-------- Supplied material --------

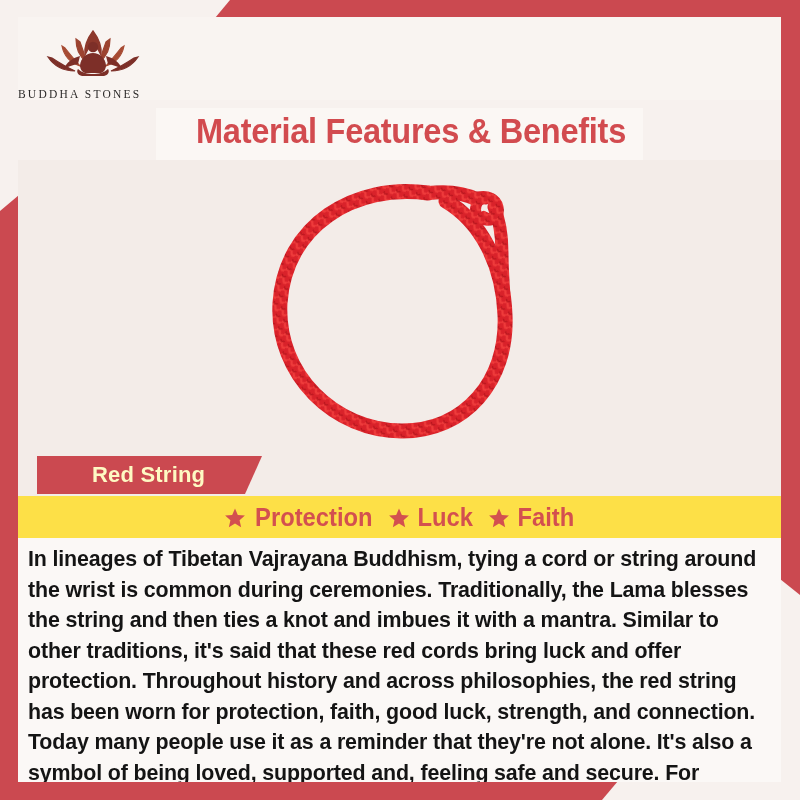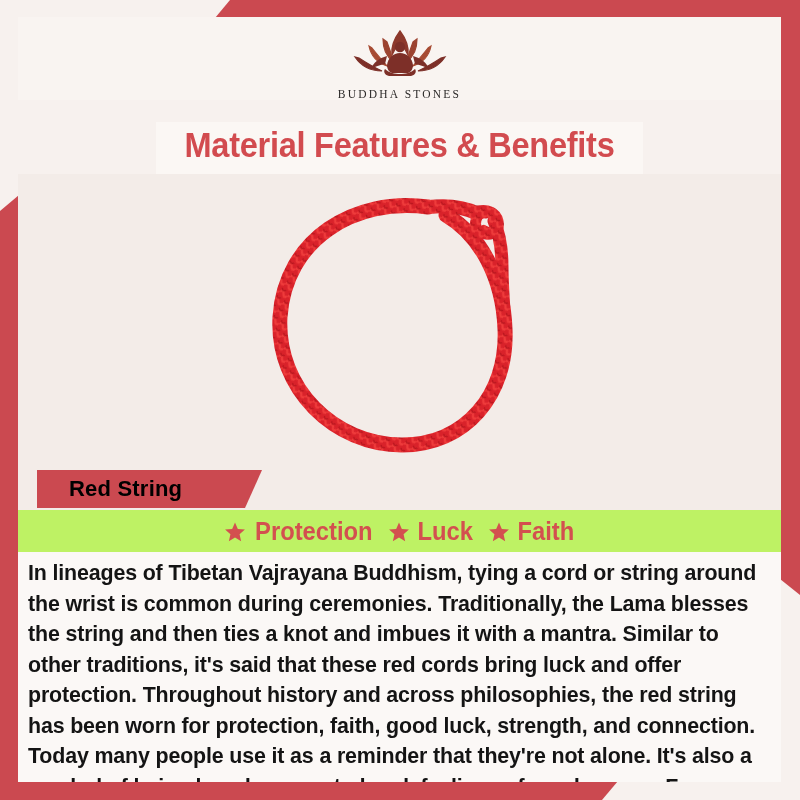--- a/index.html
+++ b/index.html
@@ -35,38 +35,38 @@
   #page {
     position:absolute;
     left:18px; top:17px; right:19px; bottom:18px;
     background:#f7f1ee;
     overflow:hidden;
   }
 
   
   #header {
     padding-top:8px;
-    display:flex; flex-direction:column; align-items:center;
+    display:flex; flex-direction:column; align-items:flex-start;
     background:#f9f4f1;
   }
   #logo-mark { width:150px; height:62px; display:block; }
   #brand-name {
     font-family:"Liberation Serif", serif;
     font-size:11.5px;
     letter-spacing:2.2px;
     color:#2c2a29;
     margin-top:1px;
   }
 
   
   #title-banner {
-    margin:22px auto 0 auto;
+    margin:8px auto 0 auto;
     width:487px;
     background:#fbf7f4;
-    text-align:center;
+    text-align:right;
     padding:3px 0 9px 0;
   }
   #title-text {
     font-family:"Liberation Sans Narrow","Liberation Sans", sans-serif;
     font-weight:bold;
     font-size:35px;
     color:#d24b4f;
     letter-spacing:-0.3px;
     transform:scaleX(0.93);
     white-space:nowrap;
@@ -85,27 +85,27 @@
   #ribbon-row { position:relative; height:40px; background:#f3ece8; }
   #ribbon {
     position:absolute; left:19px; top:0;
     height:38px; width:225px;
     background:#cb4950;
     clip-path: polygon(0 0, 100% 0, calc(100% - 17px) 100%, 0 100%);
     display:flex; align-items:center;
   }
   #ribbon-label {
     font-family:"Liberation Sans Narrow","Liberation Sans", sans-serif;
-    font-weight:bold; font-size:22px; color:#000000;
-    margin-left:32px; letter-spacing:0.2px;
+    font-weight:bold; font-size:22px; color:#fef9c3;
+    margin-left:55px; letter-spacing:0.2px;
   }
 
   
   #features {
-    background:#bef264;
+    background:#fde047;
     display:flex; align-items:center; justify-content:center;
     gap:13px;
     padding:7px 0 6px 0;
   }
   .feature { display:flex; align-items:center; gap:6px; }
   .star { width:22px; height:22px; flex:none; display:block; }
   .feature-label {
     font-family:"Liberation Sans Narrow","Liberation Sans", sans-serif;
     font-weight:bold; font-size:25px; color:#d3504f;
     transform:scaleX(0.95);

--------

Task brief.
All lines of the data above that include the word "right" must be shown.

Output.
     left:18px; top:17px; right:19px; bottom:18px;
+    text-align:right;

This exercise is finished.